Your goal: Check every line of the data below for the word "tapahtuman". Copy the ones that have it.

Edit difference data
◆ ◆ ◆ ◆ ◆ ◆ ◆
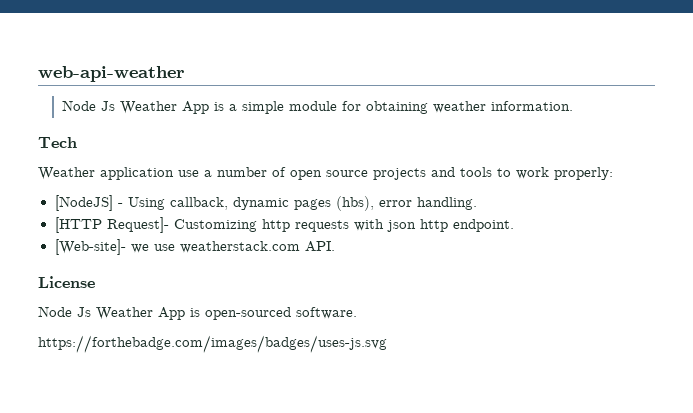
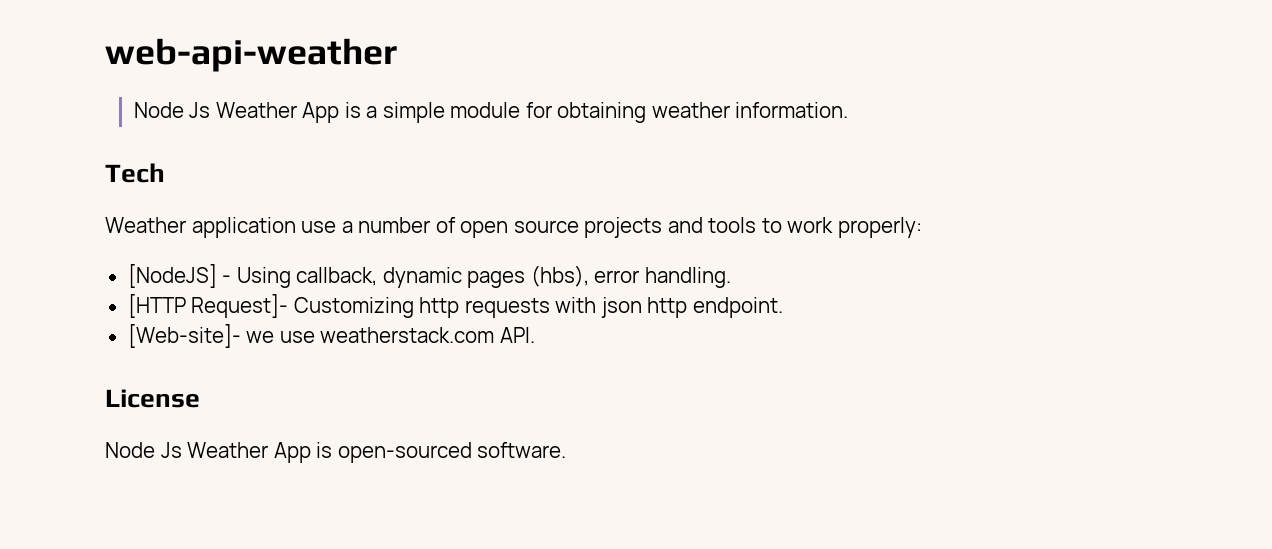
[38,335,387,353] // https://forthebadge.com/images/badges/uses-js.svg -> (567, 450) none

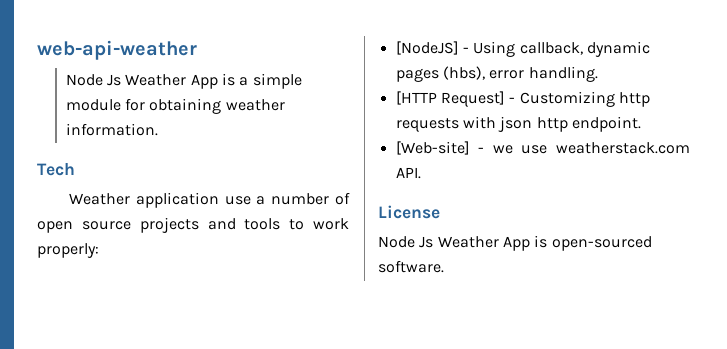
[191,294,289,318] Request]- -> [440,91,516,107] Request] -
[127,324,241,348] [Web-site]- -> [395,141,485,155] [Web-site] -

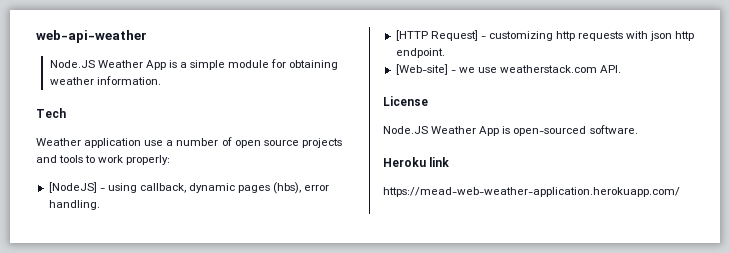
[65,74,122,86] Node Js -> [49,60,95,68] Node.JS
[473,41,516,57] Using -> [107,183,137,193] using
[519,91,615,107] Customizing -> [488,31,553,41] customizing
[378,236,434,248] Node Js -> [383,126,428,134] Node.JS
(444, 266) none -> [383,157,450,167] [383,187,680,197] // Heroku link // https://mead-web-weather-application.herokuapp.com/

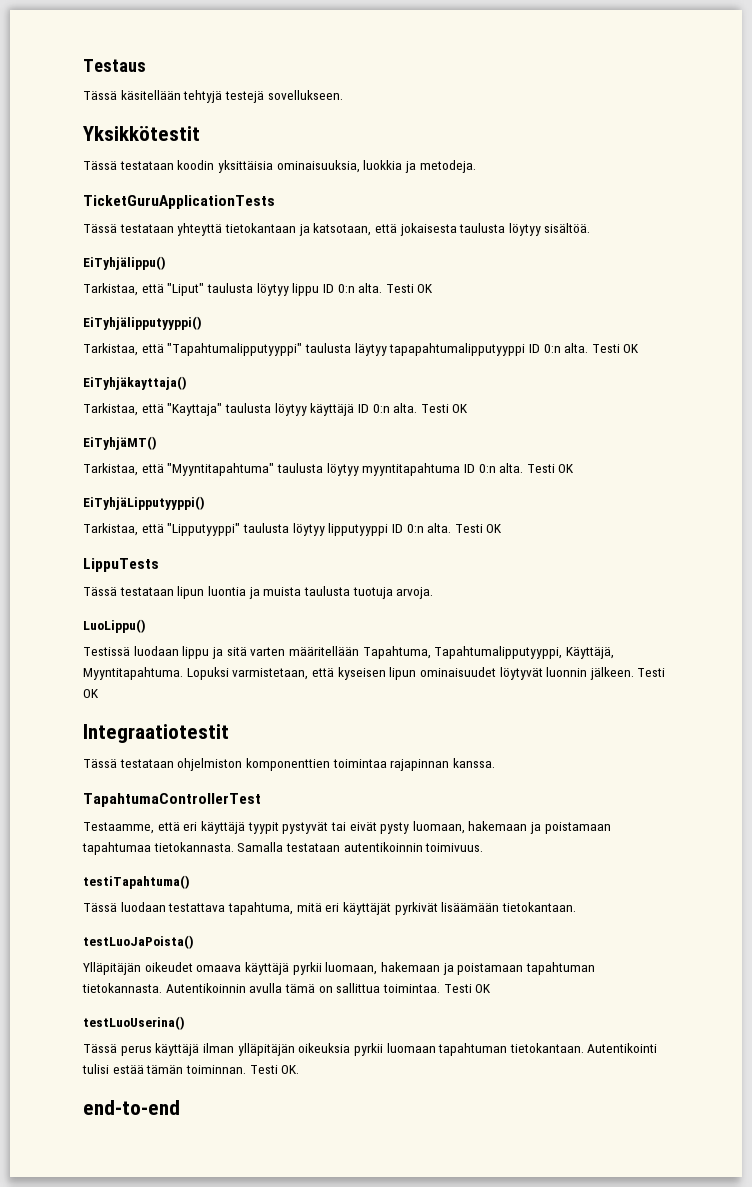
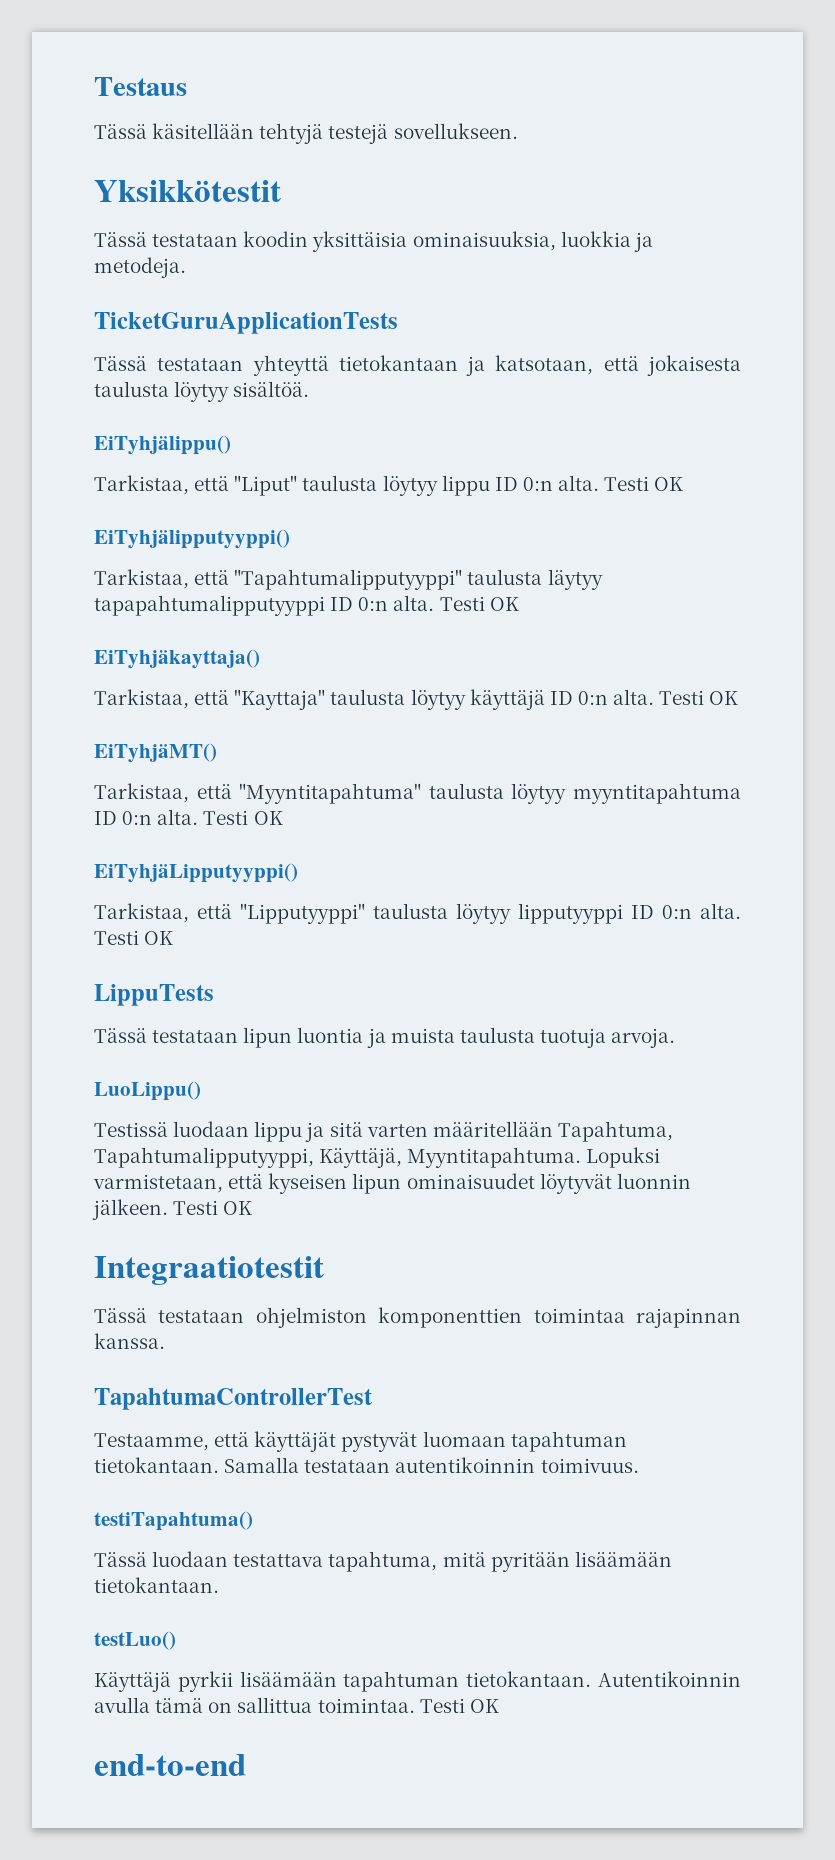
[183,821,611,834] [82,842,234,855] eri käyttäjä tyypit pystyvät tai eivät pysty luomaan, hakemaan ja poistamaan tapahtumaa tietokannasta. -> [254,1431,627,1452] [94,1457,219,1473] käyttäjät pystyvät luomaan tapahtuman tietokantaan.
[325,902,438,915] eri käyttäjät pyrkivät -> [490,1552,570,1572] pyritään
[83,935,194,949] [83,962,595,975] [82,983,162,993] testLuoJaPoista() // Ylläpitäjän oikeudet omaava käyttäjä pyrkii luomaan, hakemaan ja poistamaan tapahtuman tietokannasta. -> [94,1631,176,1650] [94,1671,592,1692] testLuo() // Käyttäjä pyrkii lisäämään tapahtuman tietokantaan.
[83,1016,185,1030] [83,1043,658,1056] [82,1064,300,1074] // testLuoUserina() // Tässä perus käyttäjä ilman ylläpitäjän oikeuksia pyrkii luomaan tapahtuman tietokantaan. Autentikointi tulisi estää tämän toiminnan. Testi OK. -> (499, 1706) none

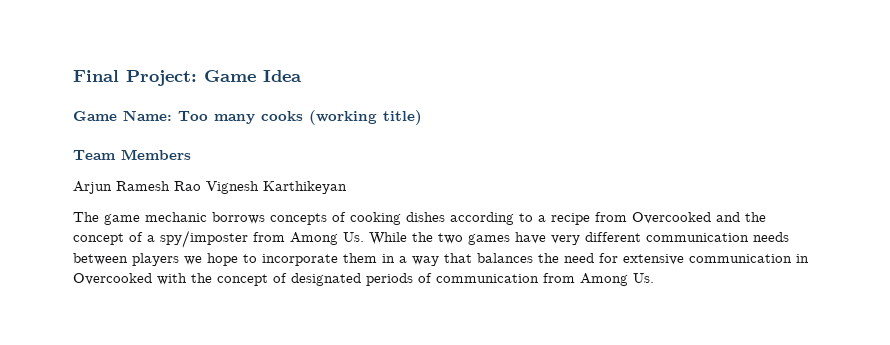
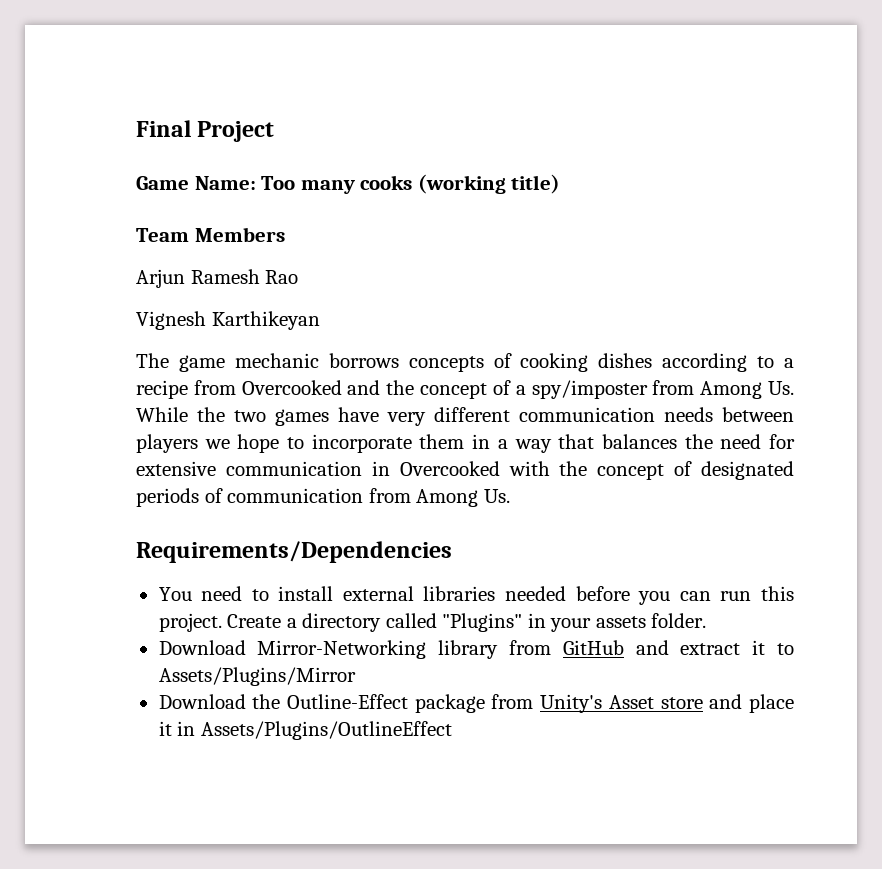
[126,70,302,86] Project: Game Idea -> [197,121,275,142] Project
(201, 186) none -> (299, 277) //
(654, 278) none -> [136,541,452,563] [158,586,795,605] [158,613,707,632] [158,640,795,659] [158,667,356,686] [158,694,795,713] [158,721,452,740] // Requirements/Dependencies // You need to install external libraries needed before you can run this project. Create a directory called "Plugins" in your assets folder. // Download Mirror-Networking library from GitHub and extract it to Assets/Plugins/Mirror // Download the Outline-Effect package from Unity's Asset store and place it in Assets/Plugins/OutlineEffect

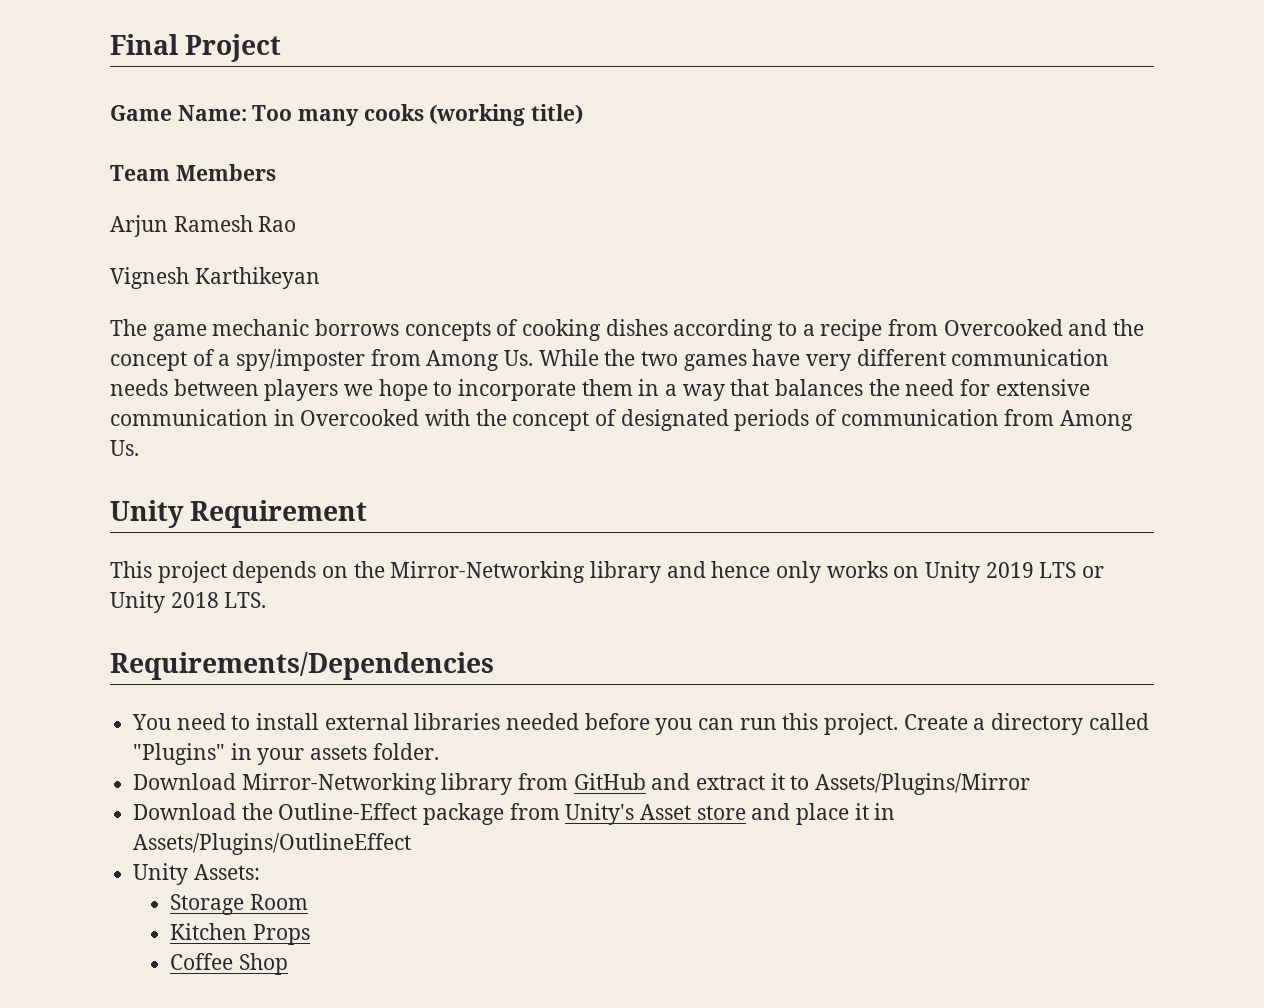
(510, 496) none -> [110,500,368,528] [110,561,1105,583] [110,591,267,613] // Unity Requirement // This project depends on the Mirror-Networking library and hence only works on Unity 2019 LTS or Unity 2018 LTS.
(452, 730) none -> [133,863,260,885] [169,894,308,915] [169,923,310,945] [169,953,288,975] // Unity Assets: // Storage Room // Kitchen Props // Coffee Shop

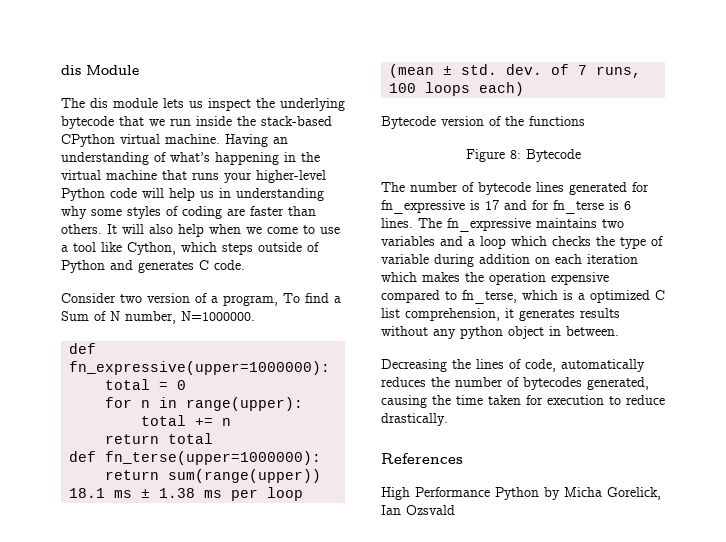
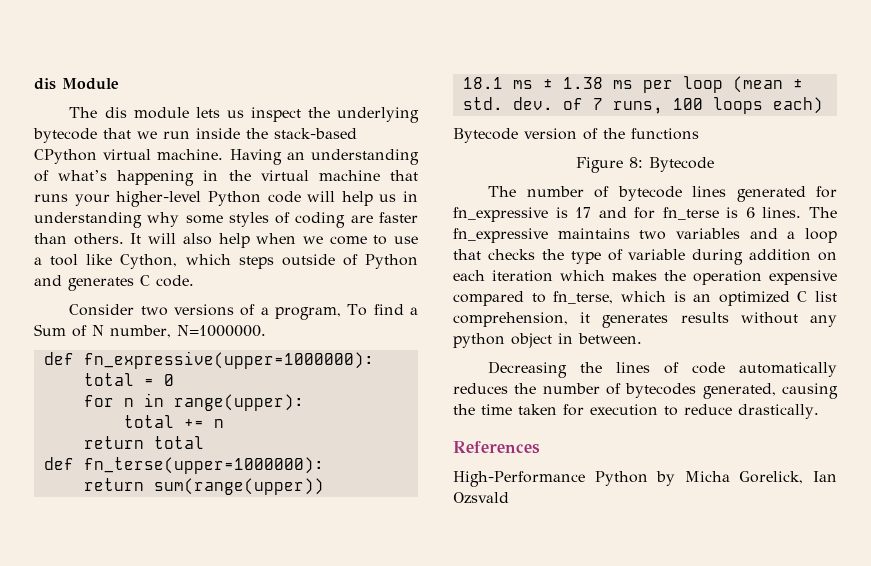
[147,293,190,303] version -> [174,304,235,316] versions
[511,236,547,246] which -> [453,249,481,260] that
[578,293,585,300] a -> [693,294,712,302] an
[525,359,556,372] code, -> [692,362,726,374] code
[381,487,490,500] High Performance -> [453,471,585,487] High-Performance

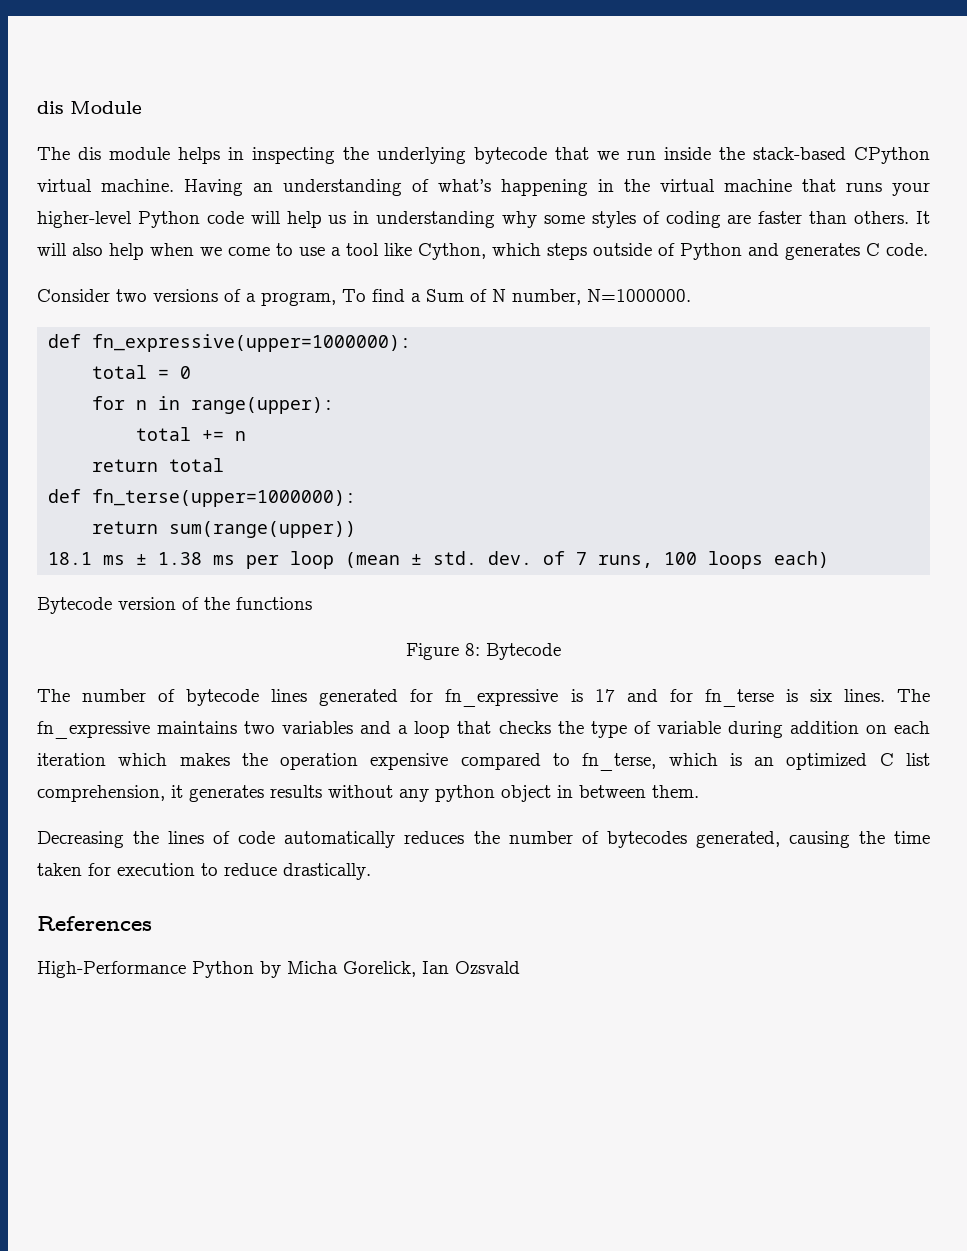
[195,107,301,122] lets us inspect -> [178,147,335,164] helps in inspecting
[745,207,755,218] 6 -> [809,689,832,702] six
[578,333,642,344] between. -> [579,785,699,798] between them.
◆ ◆ ◆ ◆ ◆ ◆ ◆
Solved problem:
[183,821,611,834] [82,842,234,855] eri käyttäjä tyypit pystyvät tai eivät pysty luomaan, hakemaan ja poistamaan tapahtumaa tietokannasta. -> [254,1431,627,1452] [94,1457,219,1473] käyttäjät pystyvät luomaan tapahtuman tietokantaan.
[83,935,194,949] [83,962,595,975] [82,983,162,993] testLuoJaPoista() // Ylläpitäjän oikeudet omaava käyttäjä pyrkii luomaan, hakemaan ja poistamaan tapahtuman tietokannasta. -> [94,1631,176,1650] [94,1671,592,1692] testLuo() // Käyttäjä pyrkii lisäämään tapahtuman tietokantaan.
[83,1016,185,1030] [83,1043,658,1056] [82,1064,300,1074] // testLuoUserina() // Tässä perus käyttäjä ilman ylläpitäjän oikeuksia pyrkii luomaan tapahtuman tietokantaan. Autentikointi tulisi estää tämän toiminnan. Testi OK. -> (499, 1706) none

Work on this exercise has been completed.